Although the QA Engineer isn't the top dog in the team, he or she does report to the QA Manager. The person in the QA Engineer role essentially takes the requirements and test strategies and generates test plans. But that's not all. These individuals also execute these tests, leverage QA testing tools to report issues and analyze test results to mitigate problems and create better tests. This is obviously an important position to be in, but many don't fully understand what capabilities are needed. Let's take a look at some of the essential skill requirements for a QA engineer:
- Communication
- Product Understanding
- Coding and Creativity
- Automation
Communication
Under agile management, people are encouraged to share their ideas and collaborate with one another more than ever before. Communication is key for a QA engineer because a large part of the job depends on it. Individuals in this role participate in meetings and deliver status reports to stakeholders, but communication goes beyond these needs. QA engineers work directly with development and product definition teams to discuss bugs and work through solutions to fix these issues. Communication is critical in this case to keep all sides working well without offending developers when a defect is identified. With a QA engineer involved, they can negotiate through various situations to get things done in a reasonable timeframe and maintain quality standards.
Product understanding
Good testing comes from an ability to accurately understand the requirements and specifications laid out by stakeholders. Messina Group Inc noted that intimate knowledge of the product would help QA engineers evolve their test strategy and design capable test scripts. As explained earlier, the QA engineers are involved from the very beginning of a project, allowing them to directly ask questions about how the users expect the app to work and what types of functionality is needed. This knowledge sets great software apart from the pack and establishes a more customer-centric vision that will improve the overall user experience. Product understanding can also help QA engineers account for device and hardware requirements without compromising the quality of the program.
Coding and Creativity
Many professionals believe that testers don't have to learn how to program, they just need to understand how test cases work and how to execute them. However, this is far from the truth. Coding knowledge helps QA engineers identify dangerous programming and enables them to test more thoroughly in these areas. Since many organizations are moving away from manual operations, coding is also necessary to transition to writing and running automated test cases. QA engineers must not only create these scripts, but they must also consistently evaluate each case to verify that it's still effective. Any test that isn't pulling its weight must be reworked or removed.

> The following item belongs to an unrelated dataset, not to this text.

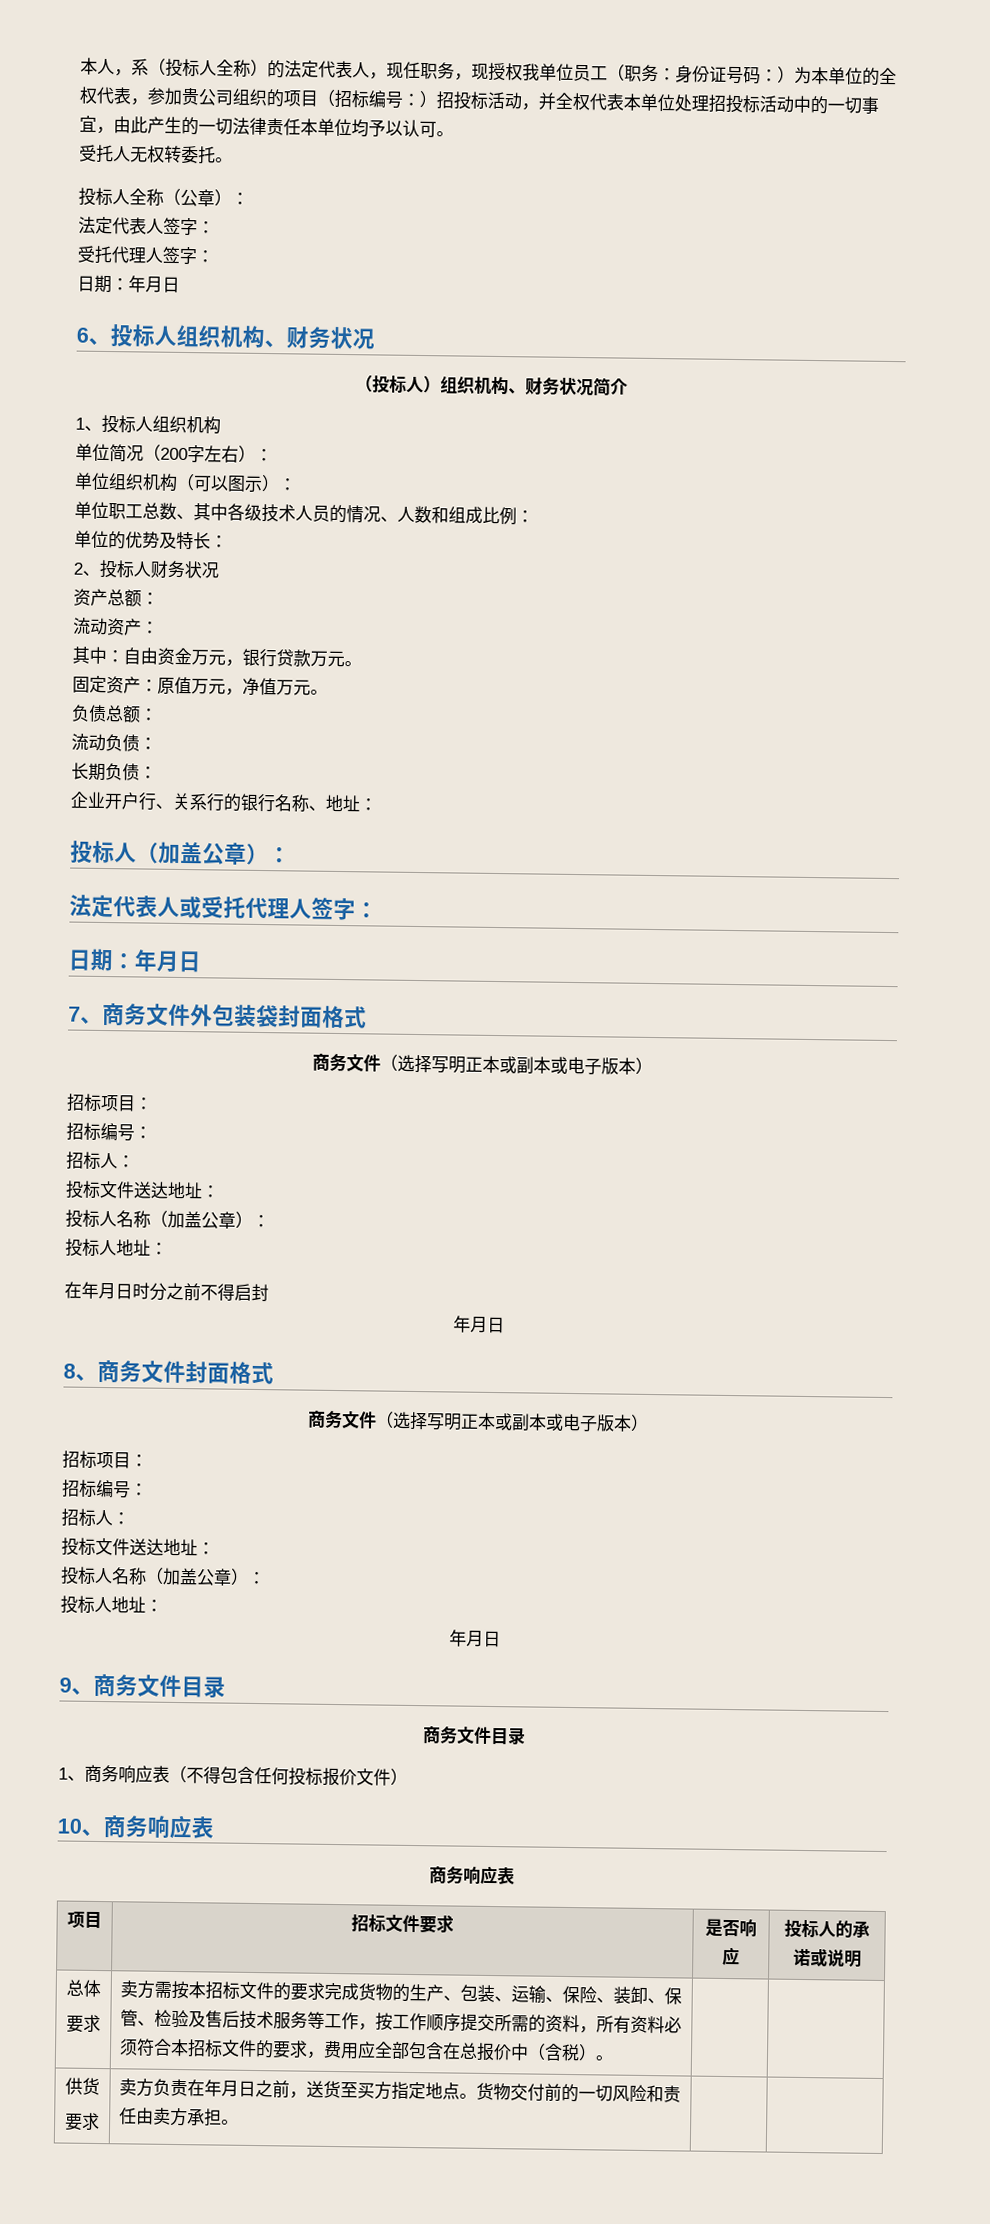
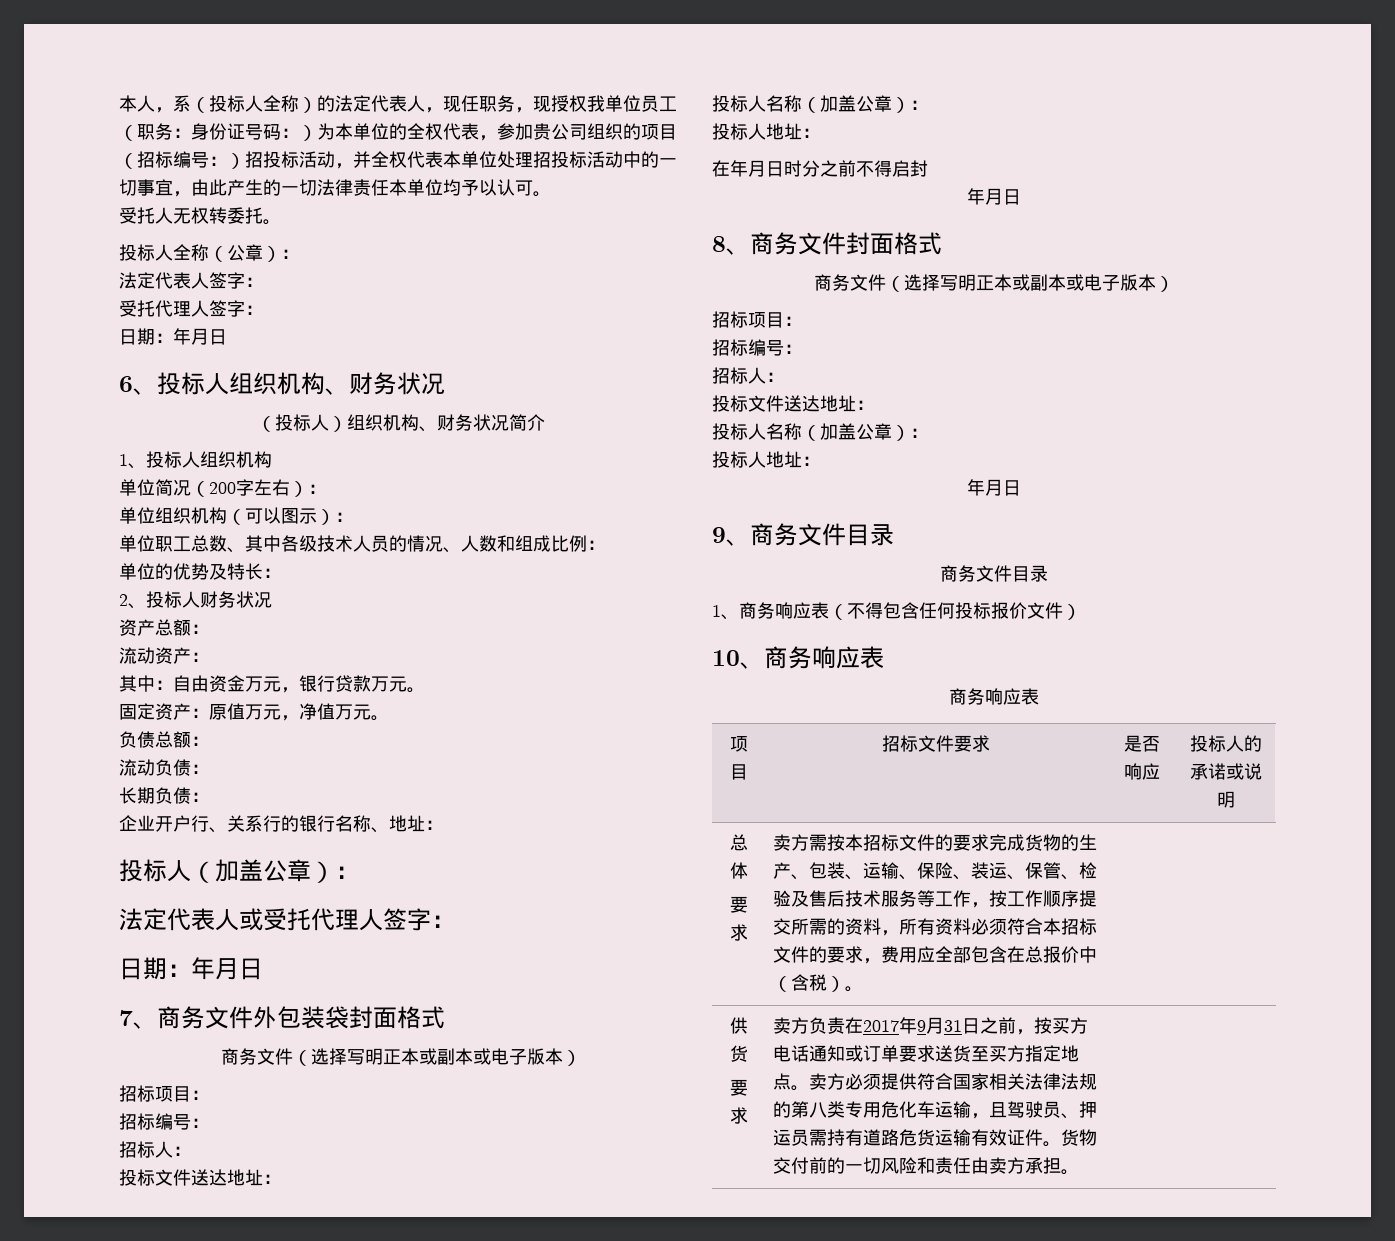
- 卖方需按本招标文件的要求完成货物的生产、包装、运输、保险、装卸、保管、检验及售后技术服务等工作，按工作顺序提交所需的资料，所有资料必须符合本招标文件的要求，费用应全部包含在总报价中（含税）。
+ 卖方需按本招标文件的要求完成货物的生产、包装、运输、保险、装运、保管、检验及售后技术服务等工作，按工作顺序提交所需的资料，所有资料必须符合本招标文件的要求，费用应全部包含在总报价中（含税）。
- 卖方负责在年月日之前，送货至买方指定地点。
+ 卖方负责在2017年9月31日之前，按买方电话通知或订单要求送货至买方指定地点。
+ 卖方必须提供符合国家相关法律法规的第八类专用危化车运输，且驾驶员、押运员需持有道路危货运输有效证件。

Along with coding capabilities, QA engineers must be naturally creative. Messina Group noted that this attribute could help root out hidden bugs and determine all the scenarios that are likely to detect a defect. There are a number of testing methods that are commonly used, but QA engineers have to look beyond these approaches to use the best tests possible for their situation. This could include using exploratory testing to look at the software from a different view. QA engineers can then use their information to boost test cases and detection capabilities.
Automation
Although automation was briefly touched on earlier, this skill is a rising requirement not only for QA engineers but all QA members. This comes from the fact that more organizations are striving to support agile, and automation testing gives teams the flexibility to run repetitive tests without all the headache of doing it manually. It's easy to see why this capability is in such high demand. TechBeacon contributor Yvette Francino noted that QA professionals need to be open to learning the new techniques in this practice as automation requirements continue to climb. QA engineers should also note that adopting automation and coding knowledge will help them become better at white-box and black-box testing, adding another layer to their quality standards practices.
Organizations are made up of a number of teams that collaborate to support products and services. Within the QA team, QA engineers uphold a significant role that affects how applications are tested and the quality of the releases. Coding and automation are major assets to have, but QA engineers will also need soft skills like communication and product understanding to set themselves – and the software – apart from the pack.
QA engineers must have intimate knowledge of their product.